**REQUIRED ACTION**: Give back the data in full, with every line exact.

START LISTED RECORDS

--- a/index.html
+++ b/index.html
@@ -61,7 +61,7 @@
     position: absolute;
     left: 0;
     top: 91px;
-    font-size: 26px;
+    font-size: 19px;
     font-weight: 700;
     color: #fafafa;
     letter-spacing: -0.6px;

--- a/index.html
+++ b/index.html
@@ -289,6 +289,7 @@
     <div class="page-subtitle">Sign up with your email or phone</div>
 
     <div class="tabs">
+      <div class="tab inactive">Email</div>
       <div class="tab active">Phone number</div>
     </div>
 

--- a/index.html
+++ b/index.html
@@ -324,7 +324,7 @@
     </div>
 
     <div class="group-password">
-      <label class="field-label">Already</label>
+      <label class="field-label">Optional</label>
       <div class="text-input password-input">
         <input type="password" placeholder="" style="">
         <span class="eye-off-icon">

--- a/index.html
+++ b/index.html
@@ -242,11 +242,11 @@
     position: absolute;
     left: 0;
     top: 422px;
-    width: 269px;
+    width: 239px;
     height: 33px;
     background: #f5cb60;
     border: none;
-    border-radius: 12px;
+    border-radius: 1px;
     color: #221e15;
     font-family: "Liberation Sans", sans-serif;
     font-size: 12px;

END LISTED RECORDS

**SOLVED EXERCISE**:
--- a/index.html
+++ b/index.html
@@ -61,7 +61,7 @@
     position: absolute;
     left: 0;
     top: 91px;
-    font-size: 26px;
+    font-size: 19px;
     font-weight: 700;
     color: #fafafa;
     letter-spacing: -0.6px;

--- a/index.html
+++ b/index.html
@@ -289,6 +289,7 @@
     <div class="page-subtitle">Sign up with your email or phone</div>
 
     <div class="tabs">
+      <div class="tab inactive">Email</div>
       <div class="tab active">Phone number</div>
     </div>
 

--- a/index.html
+++ b/index.html
@@ -324,7 +324,7 @@
     </div>
 
     <div class="group-password">
-      <label class="field-label">Already</label>
+      <label class="field-label">Optional</label>
       <div class="text-input password-input">
         <input type="password" placeholder="" style="">
         <span class="eye-off-icon">

--- a/index.html
+++ b/index.html
@@ -242,11 +242,11 @@
     position: absolute;
     left: 0;
     top: 422px;
-    width: 269px;
+    width: 239px;
     height: 33px;
     background: #f5cb60;
     border: none;
-    border-radius: 12px;
+    border-radius: 1px;
     color: #221e15;
     font-family: "Liberation Sans", sans-serif;
     font-size: 12px;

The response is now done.